Bill Horton (forum Lohad)
Le parti pris de procéder par différentes petites touches successives sans forcément respecter de chronologie très stricte et de mélanger la réalité à la légende fonctionne assez bien. C’est assez fin de la part de Clarence se dire que peu de gens sont susceptibles de s’intéresser à sa vie mais que certains moments clefs, rencontres étonnantes et autres mythes et mémoires (Castro, Brautigan, Dylan, Friedman etc…) valent le coup d’être partagés. En revanche il est assez difficile pour moi de tirer le vrai du faux, de faire la part entre la vie et la légende. Je suppose qu’il y a sans doute une part de vérité dans la légende ainsi qu’une bonne dose d’invention dans ce qui est censé être la vraie vie. Je ne sais pas ce qu’en pense le traducteur.
Laurent Chalumeau
Je suis en train de lire Big Man et, sans que cela réussisse vraiment à ébranler mon scepticisme et ma circonspection face à l’apport réel de CC à la geste springsteenienne (autre que symbolique et discrimatoirement positif, puisqu’on sait que c’est l’auteur qui lui a dicté note à note les mélodies de ses grands supposés solos « historiques ») et au grotesque lourdement semellé des sketches censés le célébrer et le valoriser sur scène, je dois admettre que le livre est excellent, en partie d’ailleurs grâce à l’artifice pourtant très casse-gueule des « légendes ».
Mathieu Foucou
J’ai dévoré le livre, plongé littéralement dans ses aventures imaginaires ou non… un pan de l’Histoire de ce groupe d’exception… je ne m’attendais pas à être autant bluffé je dois dire… le jeu du « miroir » avec Don est une idée lumineuse… Clarence est un sacré bonhomme… tous les thèmes chers à l’Histoire de la musique sont recueillis… par moment je pensais au mythe du Blues, ce lien entre la mort, la musique… tous les sujets chers au Blues… Clarence incarnant par sa puissance et sa force l’imaginaire du Blues… comme s’il racontait son histoire « d’ailleurs »… bref, je me suis régalé… et puis il y a quand même quelques pépites relatées qui nous prouvent (mais nous n’en avions pas besoin) à quel point sa vie a été géniale… on apprécie encore plus Bruce et les siens… c’est dire…quelle vie !!! quels génies !!!
Mikaël Ollivier
J’ai eu la chance de lire la traduction française du livre avant sa sortie. Que dire ?… Que, moi le fan de Springsteen, j’ai découvert plein de choses sur mon idole et son E Street Band ? Oui, bien sûr, mais ça ne suffirait pas.

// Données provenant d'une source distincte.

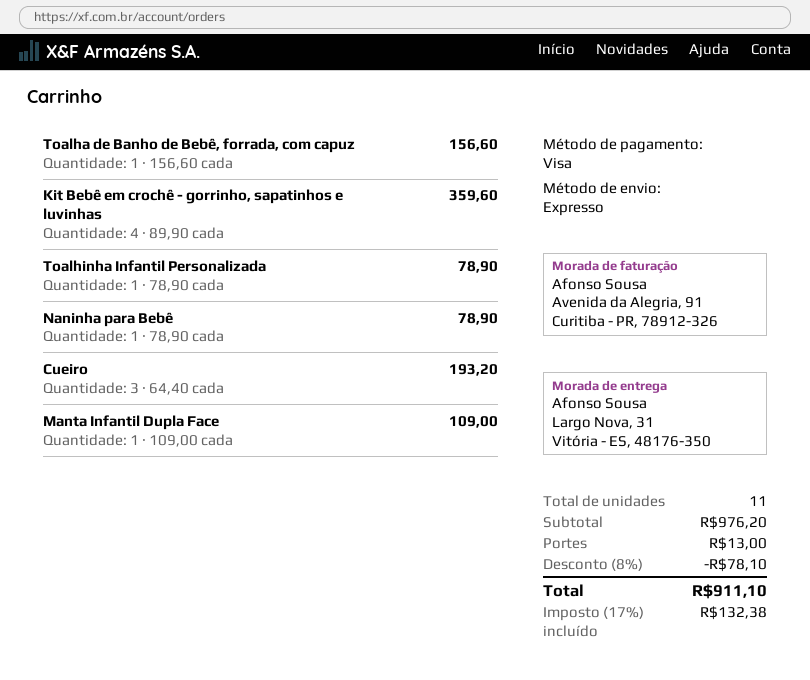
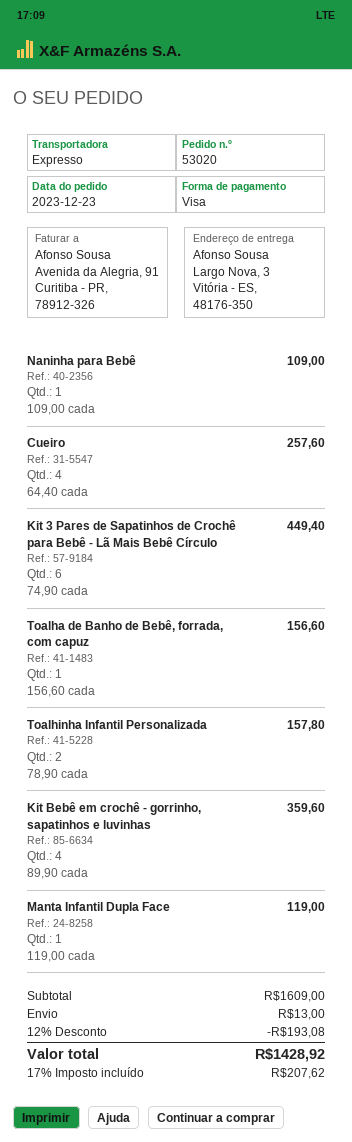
ship to: Largo Nova, 31, Vitória - ES, 48176-350 -> Largo Nova, 3, Vitória - ES, 48176-350
Toalhinha Infantil Personalizada: 1 x 78.90 = 78.90 -> 2 x 78.90 = 157.80
Naninha para Bebê: 1 x 78.90 = 78.90 -> 1 x 109.00 = 109.00
Cueiro: 3 x 64.40 = 193.20 -> 4 x 64.40 = 257.60
Manta Infantil Dupla Face: 1 x 109.00 = 109.00 -> 1 x 119.00 = 119.00
Kit 3 Pares de Sapatinhos de Crochê para Bebê - Lã Mais Bebê Círculo: none -> 6 x 74.90 = 449.40
subtotal: 976.20 -> 1609.00
discount: 8% = 78.10 -> 12% = 193.08
tax: 17% = 132.38 -> 17% = 207.62
total: 911.10 -> 1428.92

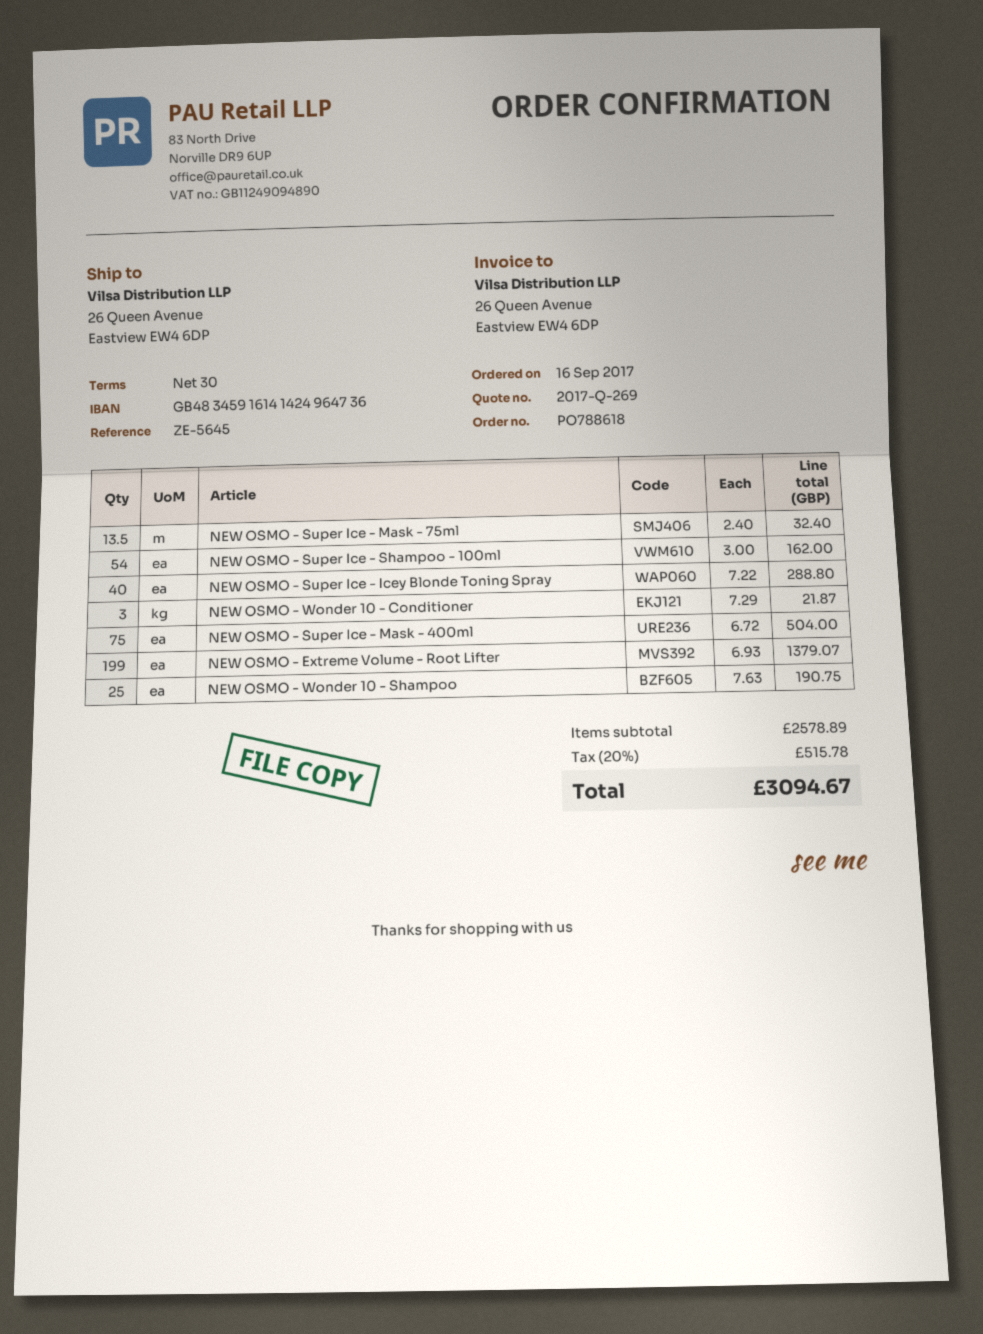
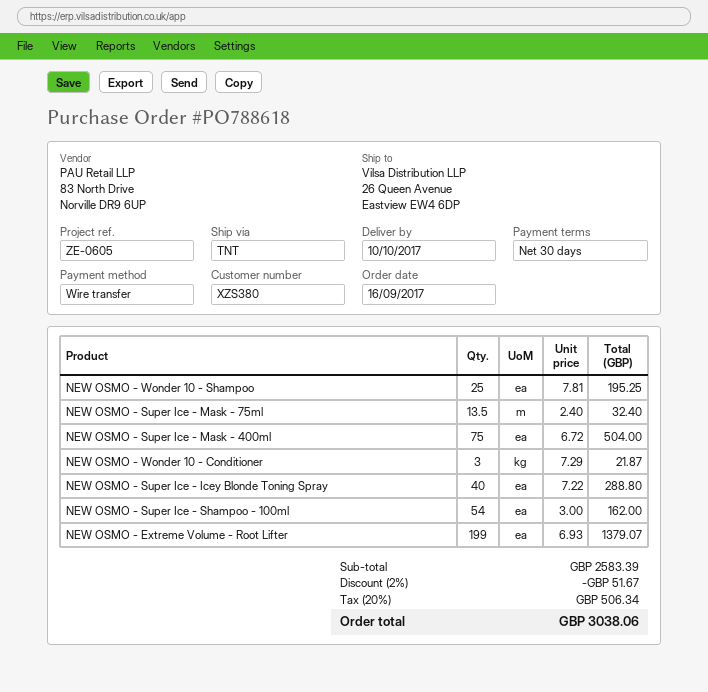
reference: ZE-5645 -> ZE-0605
NEW OSMO - Wonder 10 - Shampoo: 25 x 7.63 = 190.75 -> 25 x 7.81 = 195.25
subtotal: 2578.89 -> 2583.39
discount: none -> 2% = 51.67
tax: 20% = 515.78 -> 20% = 506.34
total: 3094.67 -> 3038.06

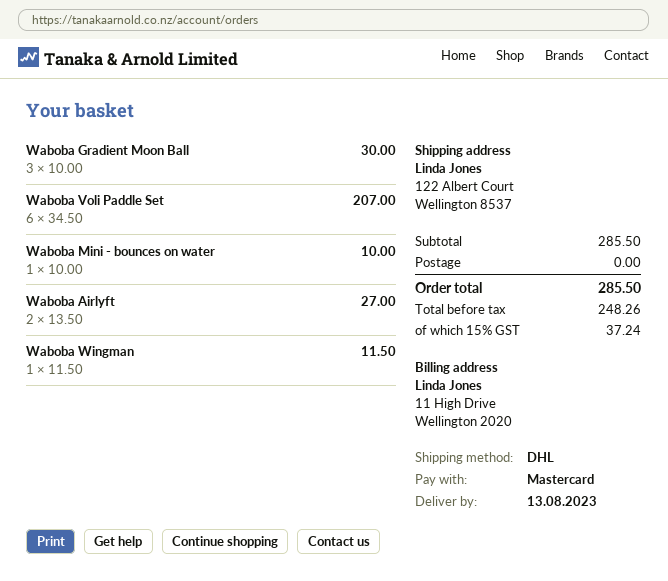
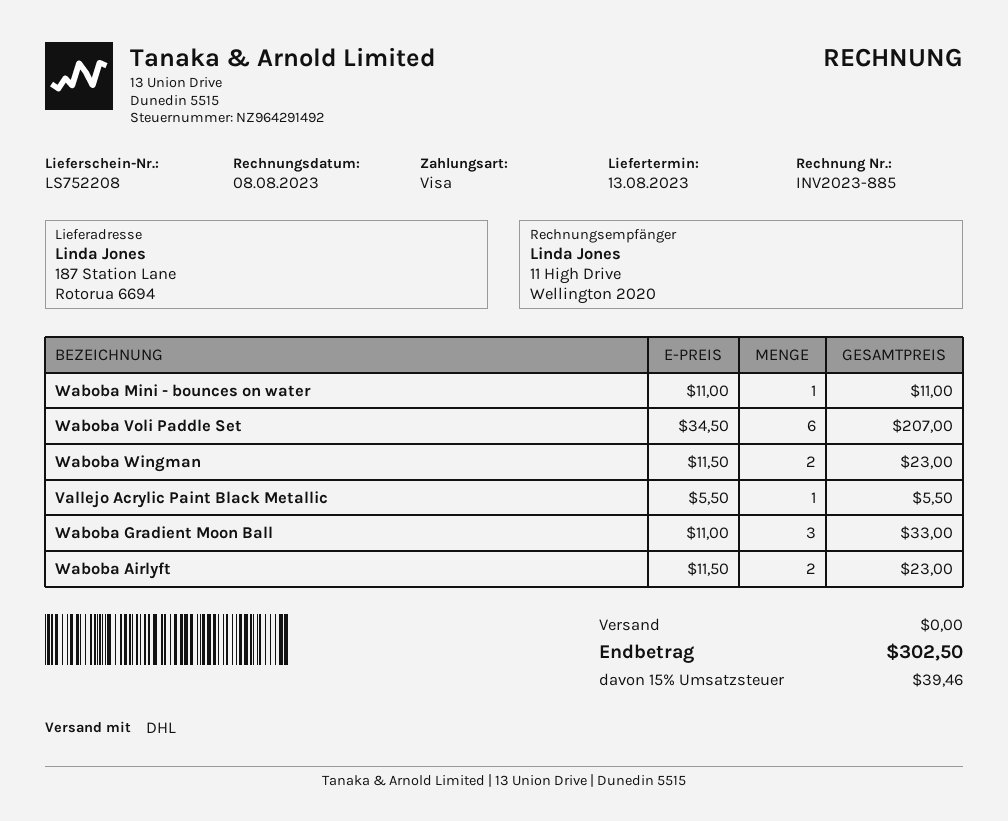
payment method: Mastercard -> Visa
ship to: 122 Albert Court, Wellington 8537 -> 187 Station Lane, Rotorua 6694
Waboba Gradient Moon Ball: 3 x 10.00 = 30.00 -> 3 x 11.00 = 33.00
Waboba Mini - bounces on water: 1 x 10.00 = 10.00 -> 1 x 11.00 = 11.00
Waboba Airlyft: 2 x 13.50 = 27.00 -> 2 x 11.50 = 23.00
Waboba Wingman: 1 x 11.50 = 11.50 -> 2 x 11.50 = 23.00
Vallejo Acrylic Paint Black Metallic: none -> 1 x 5.50 = 5.50
tax: 15% = 37.24 -> 15% = 39.46
total: 285.50 -> 302.50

Que cette collection de souvenirs véridiques ou romancés dresse le portrait d’un homme, Clarence Clemons, que je croyais connaître à tort ? À l’évidence, mais plus encore… Que ce livre m’a fait pénétrer dans les coulisses du monde de la musique pop américaine, du show business, dans les arcanes de la célébrité et de l’amitié (le rapport complexe de Big Man à la célébrité est à la fois révélateur et touchant, comme son rapport à Springsteen lui-même, sans qui il ne serait rien mais aux côtés de qui il est si difficile d’être quelqu’un)?… Au final, ce que cette lecture me donne envie de dire, c’est que plus que les souvenirs de Clarence « Big Man » Clemons, ce livre est avant tout un vrai livre, qui se suffit à lui même, de la littérature, et que ça, c’est une excellente surprise.